The rifle was adopted as the Model 1858 carbine. Between 1861 and 1864, over 20,000 were produced by the Starr Arms Company of Yonkers, New York. The Model 1858 was designed to fire paper or linen cartridges. In 1865, the government ordered 3,000 Starr carbines chambered to use metal cartridge. These proved to be successful, and an additional 2,000 were ordered.

Although the Starr carbine had proven to be effective during the Civil War, it was not successful during the trials of 1865 by the U.S. Army trials board, and no further rifles were ordered.

During the war, the Starr Arms Company had been the fifth largest supplier of carbines and the third largest supplier of .44 caliber single action pistols. After the war had ended, and with no further government contracts, Starr could no longer compete with larger manufacturers like Winchester, Sharps, and Colt, and the company closed its doors in 1867.

==Design and features==
The Starr carbine was similar in design to the Sharps carbine. The Starr had a longer receiver and a distinctive web between the tail of the breech lever and the underside of the butt.

The Starr carbine had a .54 caliber barrel that was 21 inches in length. The weapon had an overall length of 37.65 inches and a weight of 7.4 lbs. A bayonet could not be fitted.

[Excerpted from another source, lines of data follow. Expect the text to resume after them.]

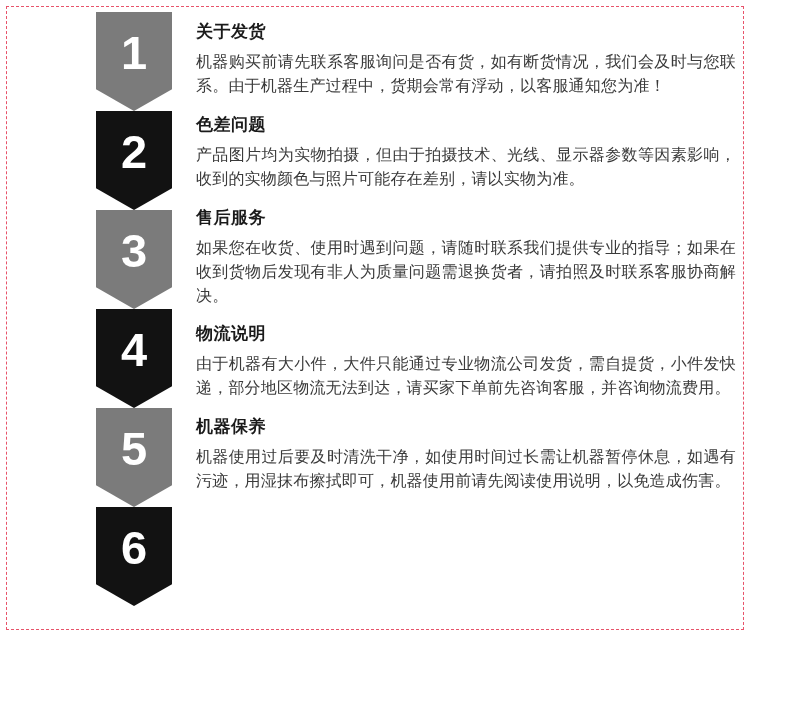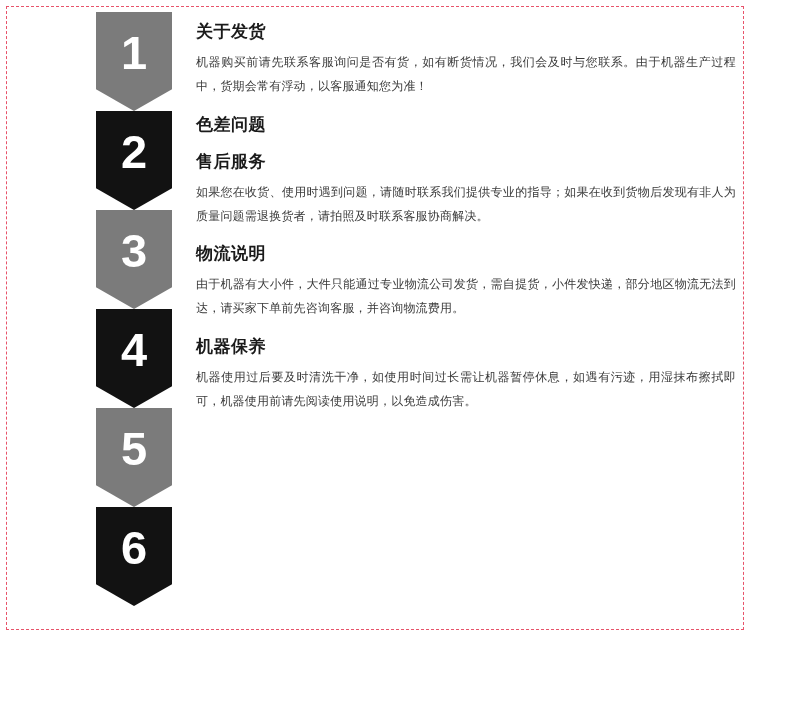--- a/index.html
+++ b/index.html
@@ -97,21 +97,21 @@
     margin: 0 0 8px 0;
     font-size: 17px;
     line-height: 20px;
     font-weight: bold;
     color: #1a1a1a;
     letter-spacing: 0.5px;
   }
 
   .block p {
     margin: 0;
-    font-size: 12px;
+    font-size: 16px;
     line-height: 24px;
     color: #3a3a3a;
     text-align: justify;
     letter-spacing: 0.2px;
   }
 
   
   .block.b1 { margin-bottom: 17px; }
   .block.b2 { margin-bottom: 17px; }
   .block.b3 { margin-bottom: 16px; }
@@ -157,20 +157,21 @@
 
     <div class="blocks">
 
       <div class="block b1">
         <h3>关于发货</h3>
         <p>机器购买前请先联系客服询问是否有货，如有断货情况，我们会及时与您联系。由于机器生产过程中，货期会常有浮动，以客服通知您为准！</p>
       </div>
 
       <div class="block b2">
         <h3>色差问题</h3>
+        <p>产品图片均为实物拍摄，但由于拍摄技术、光线、显示器参数等因素影响，收到的实物颜色与照片可能存在差别，请以实物为准。</p>
       </div>
 
       <div class="block b3">
         <h3>售后服务</h3>
         <p>如果您在收货、使用时遇到问题，请随时联系我们提供专业的指导；如果在收到货物后发现有非人为质量问题需退换货者，请拍照及时联系客服协商解决。</p>
       </div>
 
 
       <div class="block b5">
         <h3>物流说明</h3>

The Starr carbine had a three-position rear sight composed of a standing block and two folding leaves.

The Starr carbine fired paper or linen cartridges that were ignited by conventional percussion caps. The weapon fired reliably as long as the lengthy flash channel was kept clean.

==Variants==
The Starr carbine was produced in two versions, the Model 1858 and the Model 1865. The Model 1858 could fire linen or paper cartridges made by Starr, and could also fire similar cartridges made for the Sharps carbine. The Model 1865 version fired the metal 56-50 Spencer rimfire cartridge, and as a result, had a significantly redesigned hammer and breech block.